Site of airstrike in Syria
Site of airstrike in SyriaReuters

At the largest gas facility in Syria, the Tuweinan gas facility, Russian engineers are working together with ISIS forces to produce natural gas, according to reports from rebels and Turkish officials. 

The plant which is located roughly 60 miles southwest of the Islamic State’s unofficial capital of Raqqa, was built by the Russian construction company Stroytransgaz whose owner has close ties with Russian President Vladimir Putin. Construction began on the plant in 2007 and continued slowly until rebel forces, associated with the Al Qaeda-affiliated al-Nusra Front, took over the plant in 2013.

In a report published by the Foreign Policy website, one of the rebels who captured the site said that when the rebel forces entered the area the Russian staff had already fled and left behind the Syrian staff. “We decided to protect this plant; we thought it is belonging to Syrian people since it was owned by the Syrian state,” said Abu Khalid, a member of the Qwais al-Qarani brigade. 

ISIS took over the plant in 2014, and following that takeover, Turkish officials reported that Russia had continued the construction of the plant with approval from ISIS. Russian involvement came via its Syrian subcontractor, a company by the name of Hesco. One official also claimed that Russian engineers were returned to the site to complete construction on the facility. 

According to David Butter, an associate fellow at the London-based Chatham House, who has seen a letter written by George Haswani that explained the details of the project, the facility was completed in 2015 and has begun pumping gas to Aleppo, which is under ISIS control as well as to Damascus and Homs which are under Assad's control. 

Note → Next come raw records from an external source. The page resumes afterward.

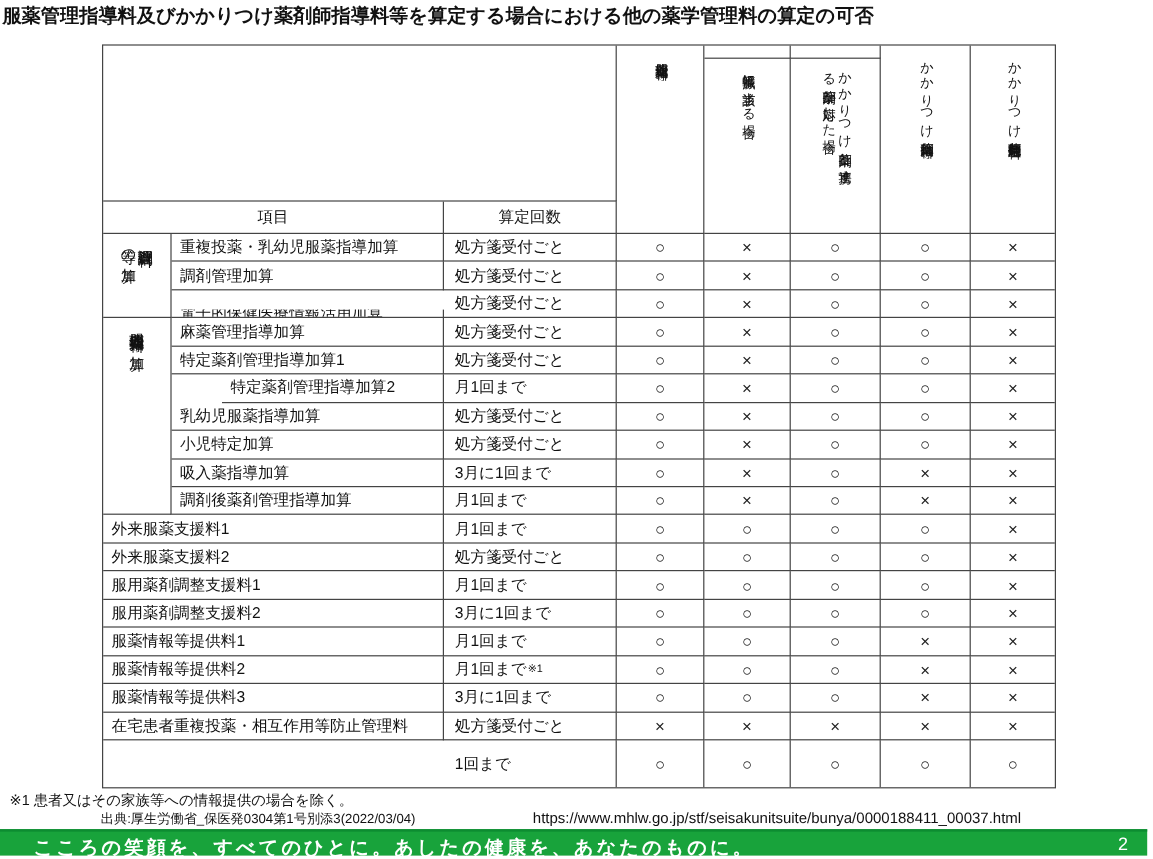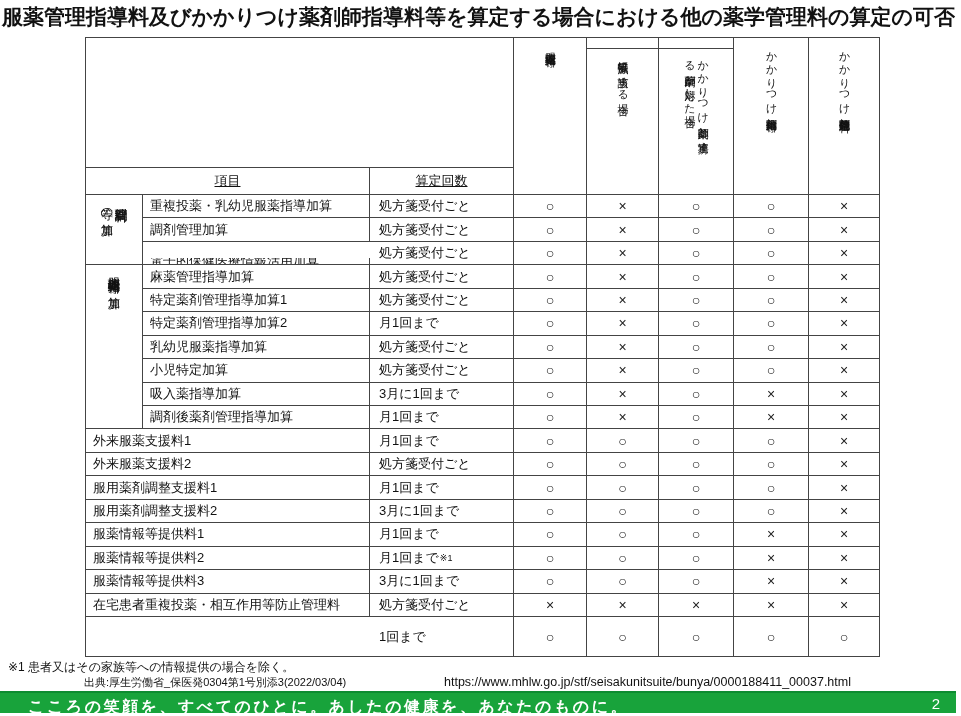"服薬管理指導料及びかかりつけ薬剤師指導料等を算定する場合における他の薬学管理料の" .title { font-size: 21px -> 16px }
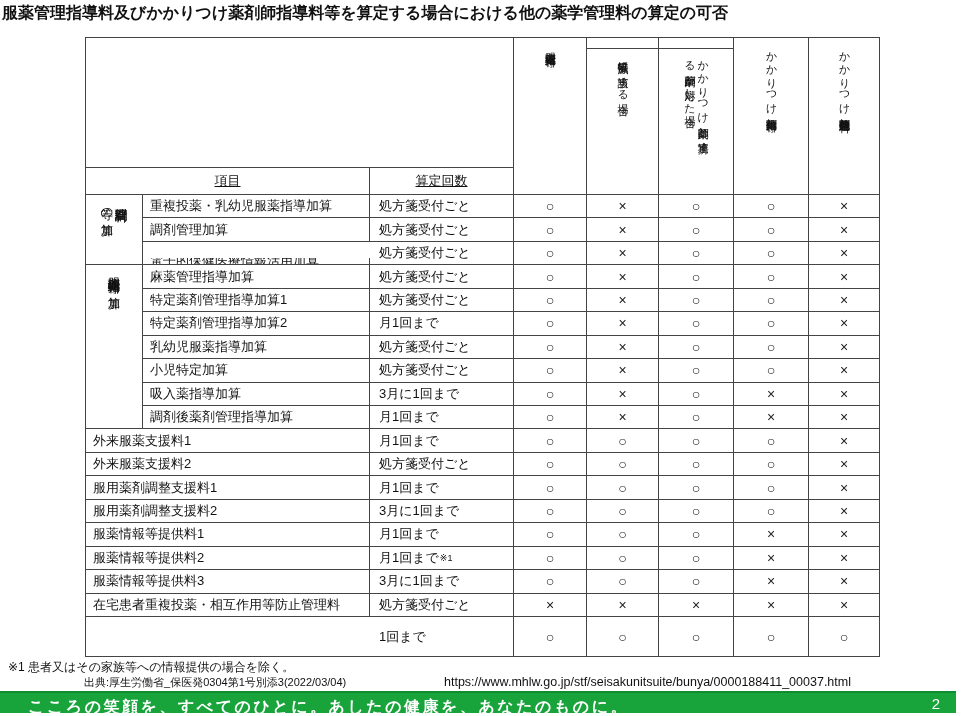"項目" .hdr { text-decoration: underline -> none }
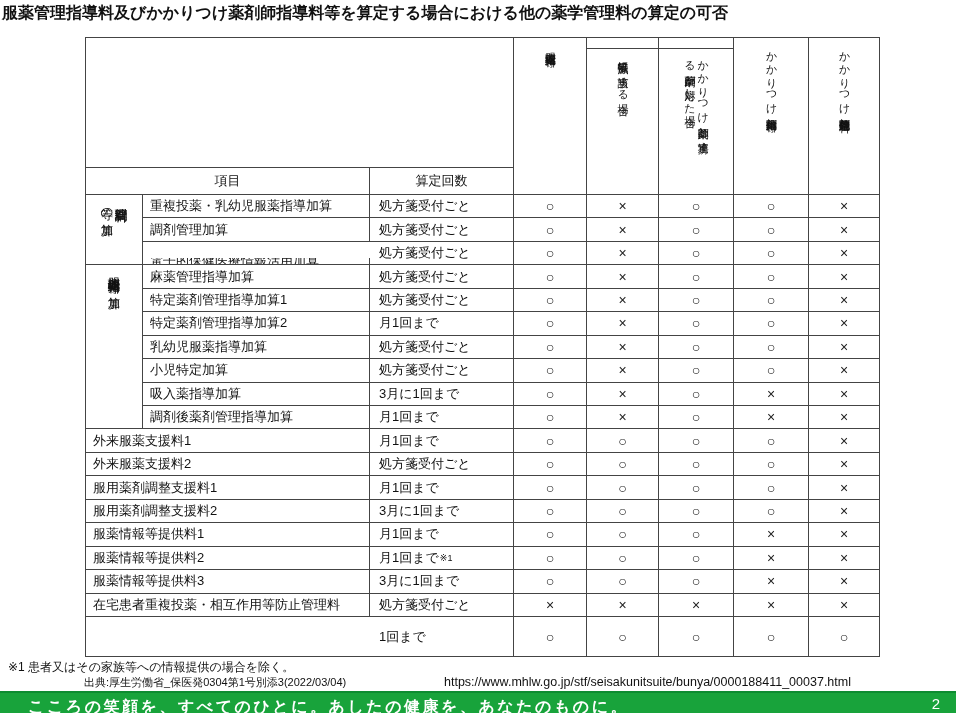"特定薬剤管理指導加算2" div.cell { margin-left: none -> 42px }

Abu Khalid confirmed that Russian engineers work at the facility.“ISIS allowed the Russian company to send engineers and crew in return for a big share in the gas and extortion money," Khalid added more detailed information regarding the Russian engineers' involvement. Khalid said that the “employees of the Russian company were changing their shifts via a military base in the Hama governorate.”

In October of 2015, the the Financial Times reported that the deal between Assad and Russia on the one side and ISIS on the other allowed 50 megawatts of electricity to go to the Assad regime, while the Islamic State receives 70 megawatts of electricity and 300 barrels of condensate. The engineers who worked at the plant told the Financial Times that Hesco sends the Islamic State a large sum of approximately $50,000 each month to protect its equipment and workers.

With Syria in a constant state of war and emergency, the plant shows that the various sides in the country can still cut deals when it benefits them economically, even while the loss of human life around them soars to the half-a-million mark.